_Assignment_
The answer consists solely of the data below, reproduced exactly.

_Source data_
= = = = =

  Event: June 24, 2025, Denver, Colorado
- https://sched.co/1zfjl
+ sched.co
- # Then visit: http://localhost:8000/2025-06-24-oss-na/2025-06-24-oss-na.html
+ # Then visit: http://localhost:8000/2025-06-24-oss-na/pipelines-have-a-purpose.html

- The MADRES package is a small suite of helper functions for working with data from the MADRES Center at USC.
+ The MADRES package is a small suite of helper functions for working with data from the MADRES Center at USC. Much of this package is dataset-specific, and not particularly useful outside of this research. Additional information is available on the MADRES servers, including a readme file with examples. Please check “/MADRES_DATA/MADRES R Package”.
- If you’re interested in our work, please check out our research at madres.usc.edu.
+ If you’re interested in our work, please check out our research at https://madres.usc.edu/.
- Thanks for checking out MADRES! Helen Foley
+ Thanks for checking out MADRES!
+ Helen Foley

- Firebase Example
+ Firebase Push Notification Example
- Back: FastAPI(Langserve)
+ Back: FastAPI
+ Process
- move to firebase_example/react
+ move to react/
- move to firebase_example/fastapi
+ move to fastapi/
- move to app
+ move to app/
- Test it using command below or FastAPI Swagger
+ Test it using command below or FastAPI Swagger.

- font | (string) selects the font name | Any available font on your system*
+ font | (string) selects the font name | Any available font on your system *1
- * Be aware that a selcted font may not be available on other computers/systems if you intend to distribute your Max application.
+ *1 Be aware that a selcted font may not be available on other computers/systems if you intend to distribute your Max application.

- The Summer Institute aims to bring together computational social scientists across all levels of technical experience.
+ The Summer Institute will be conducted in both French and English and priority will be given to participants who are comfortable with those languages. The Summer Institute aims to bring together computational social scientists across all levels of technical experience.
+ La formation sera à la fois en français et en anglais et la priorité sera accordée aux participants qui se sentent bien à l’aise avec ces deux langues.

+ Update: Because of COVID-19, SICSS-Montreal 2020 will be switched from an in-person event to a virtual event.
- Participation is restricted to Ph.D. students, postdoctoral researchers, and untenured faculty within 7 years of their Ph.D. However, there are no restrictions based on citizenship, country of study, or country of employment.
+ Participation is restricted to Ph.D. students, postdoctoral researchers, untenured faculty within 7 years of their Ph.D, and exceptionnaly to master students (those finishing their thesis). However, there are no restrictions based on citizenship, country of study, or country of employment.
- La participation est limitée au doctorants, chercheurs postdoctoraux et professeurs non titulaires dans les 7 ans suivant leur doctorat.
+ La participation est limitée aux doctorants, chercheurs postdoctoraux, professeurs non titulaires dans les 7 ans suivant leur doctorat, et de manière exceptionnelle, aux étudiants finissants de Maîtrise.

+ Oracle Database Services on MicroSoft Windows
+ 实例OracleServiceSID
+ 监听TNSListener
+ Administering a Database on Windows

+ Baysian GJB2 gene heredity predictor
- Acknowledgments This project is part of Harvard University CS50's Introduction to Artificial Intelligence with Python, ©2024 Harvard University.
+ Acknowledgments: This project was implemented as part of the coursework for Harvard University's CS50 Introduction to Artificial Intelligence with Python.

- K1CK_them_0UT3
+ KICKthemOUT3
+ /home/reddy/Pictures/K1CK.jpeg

= = = = =

_Answer box_
  Event: June 24, 2025, Denver, Colorado
- https://sched.co/1zfjl
+ sched.co
- # Then visit: http://localhost:8000/2025-06-24-oss-na/2025-06-24-oss-na.html
+ # Then visit: http://localhost:8000/2025-06-24-oss-na/pipelines-have-a-purpose.html

- The MADRES package is a small suite of helper functions for working with data from the MADRES Center at USC.
+ The MADRES package is a small suite of helper functions for working with data from the MADRES Center at USC. Much of this package is dataset-specific, and not particularly useful outside of this research. Additional information is available on the MADRES servers, including a readme file with examples. Please check “/MADRES_DATA/MADRES R Package”.
- If you’re interested in our work, please check out our research at madres.usc.edu.
+ If you’re interested in our work, please check out our research at https://madres.usc.edu/.
- Thanks for checking out MADRES! Helen Foley
+ Thanks for checking out MADRES!
+ Helen Foley

- Firebase Example
+ Firebase Push Notification Example
- Back: FastAPI(Langserve)
+ Back: FastAPI
+ Process
- move to firebase_example/react
+ move to react/
- move to firebase_example/fastapi
+ move to fastapi/
- move to app
+ move to app/
- Test it using command below or FastAPI Swagger
+ Test it using command below or FastAPI Swagger.

- font | (string) selects the font name | Any available font on your system*
+ font | (string) selects the font name | Any available font on your system *1
- * Be aware that a selcted font may not be available on other computers/systems if you intend to distribute your Max application.
+ *1 Be aware that a selcted font may not be available on other computers/systems if you intend to distribute your Max application.

- The Summer Institute aims to bring together computational social scientists across all levels of technical experience.
+ The Summer Institute will be conducted in both French and English and priority will be given to participants who are comfortable with those languages. The Summer Institute aims to bring together computational social scientists across all levels of technical experience.
+ La formation sera à la fois en français et en anglais et la priorité sera accordée aux participants qui se sentent bien à l’aise avec ces deux langues.

+ Update: Because of COVID-19, SICSS-Montreal 2020 will be switched from an in-person event to a virtual event.
- Participation is restricted to Ph.D. students, postdoctoral researchers, and untenured faculty within 7 years of their Ph.D. However, there are no restrictions based on citizenship, country of study, or country of employment.
+ Participation is restricted to Ph.D. students, postdoctoral researchers, untenured faculty within 7 years of their Ph.D, and exceptionnaly to master students (those finishing their thesis). However, there are no restrictions based on citizenship, country of study, or country of employment.
- La participation est limitée au doctorants, chercheurs postdoctoraux et professeurs non titulaires dans les 7 ans suivant leur doctorat.
+ La participation est limitée aux doctorants, chercheurs postdoctoraux, professeurs non titulaires dans les 7 ans suivant leur doctorat, et de manière exceptionnelle, aux étudiants finissants de Maîtrise.

+ Oracle Database Services on MicroSoft Windows
+ 实例OracleServiceSID
+ 监听TNSListener
+ Administering a Database on Windows

+ Baysian GJB2 gene heredity predictor
- Acknowledgments This project is part of Harvard University CS50's Introduction to Artificial Intelligence with Python, ©2024 Harvard University.
+ Acknowledgments: This project was implemented as part of the coursework for Harvard University's CS50 Introduction to Artificial Intelligence with Python.

- K1CK_them_0UT3
+ KICKthemOUT3
+ /home/reddy/Pictures/K1CK.jpeg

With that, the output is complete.